**WHAT THIS TASK INVOLVES**
Extract every record, exactly as written, and ignore the pictures.

Collection entries:
# # #

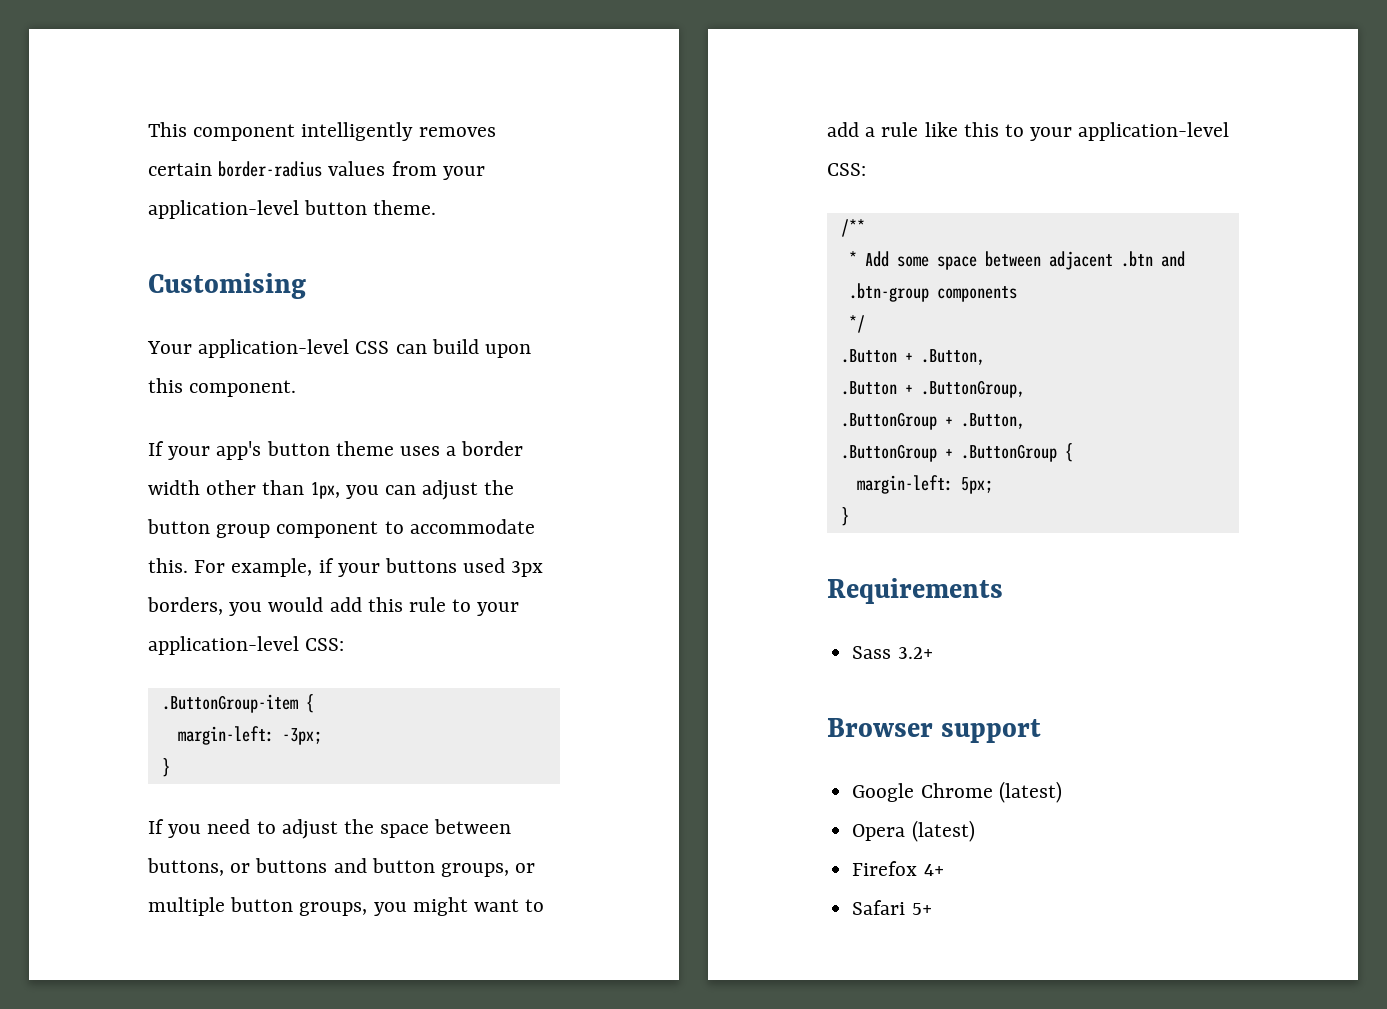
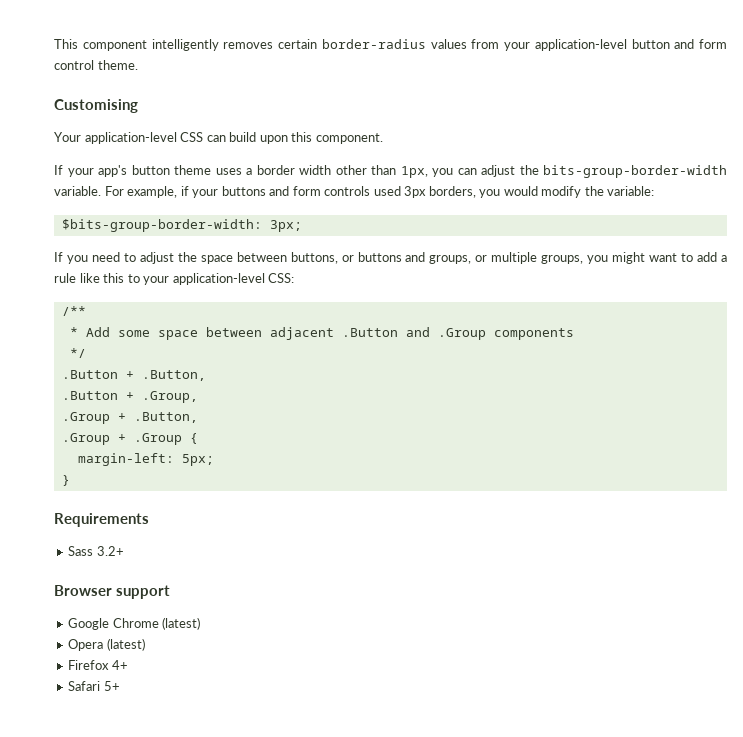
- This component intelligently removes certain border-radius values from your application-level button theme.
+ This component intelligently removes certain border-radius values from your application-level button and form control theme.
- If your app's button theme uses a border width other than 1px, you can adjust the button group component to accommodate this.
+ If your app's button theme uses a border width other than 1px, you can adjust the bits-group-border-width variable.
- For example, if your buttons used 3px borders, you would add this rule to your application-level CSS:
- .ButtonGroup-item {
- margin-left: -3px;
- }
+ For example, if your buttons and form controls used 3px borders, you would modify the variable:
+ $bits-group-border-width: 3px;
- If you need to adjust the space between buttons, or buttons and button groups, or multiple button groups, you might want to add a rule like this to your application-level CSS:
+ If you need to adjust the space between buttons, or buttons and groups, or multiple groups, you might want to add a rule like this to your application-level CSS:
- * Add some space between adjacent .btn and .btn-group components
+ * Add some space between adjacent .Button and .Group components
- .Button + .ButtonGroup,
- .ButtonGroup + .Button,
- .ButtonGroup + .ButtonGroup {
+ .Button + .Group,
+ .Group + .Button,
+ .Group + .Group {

# # #

**WRITTEN RESPONSE**
- This component intelligently removes certain border-radius values from your application-level button theme.
+ This component intelligently removes certain border-radius values from your application-level button and form control theme.
- If your app's button theme uses a border width other than 1px, you can adjust the button group component to accommodate this.
+ If your app's button theme uses a border width other than 1px, you can adjust the bits-group-border-width variable.
- For example, if your buttons used 3px borders, you would add this rule to your application-level CSS:
- .ButtonGroup-item {
- margin-left: -3px;
- }
+ For example, if your buttons and form controls used 3px borders, you would modify the variable:
+ $bits-group-border-width: 3px;
- If you need to adjust the space between buttons, or buttons and button groups, or multiple button groups, you might want to add a rule like this to your application-level CSS:
+ If you need to adjust the space between buttons, or buttons and groups, or multiple groups, you might want to add a rule like this to your application-level CSS:
- * Add some space between adjacent .btn and .btn-group components
+ * Add some space between adjacent .Button and .Group components
- .Button + .ButtonGroup,
- .ButtonGroup + .Button,
- .ButtonGroup + .ButtonGroup {
+ .Button + .Group,
+ .Group + .Button,
+ .Group + .Group {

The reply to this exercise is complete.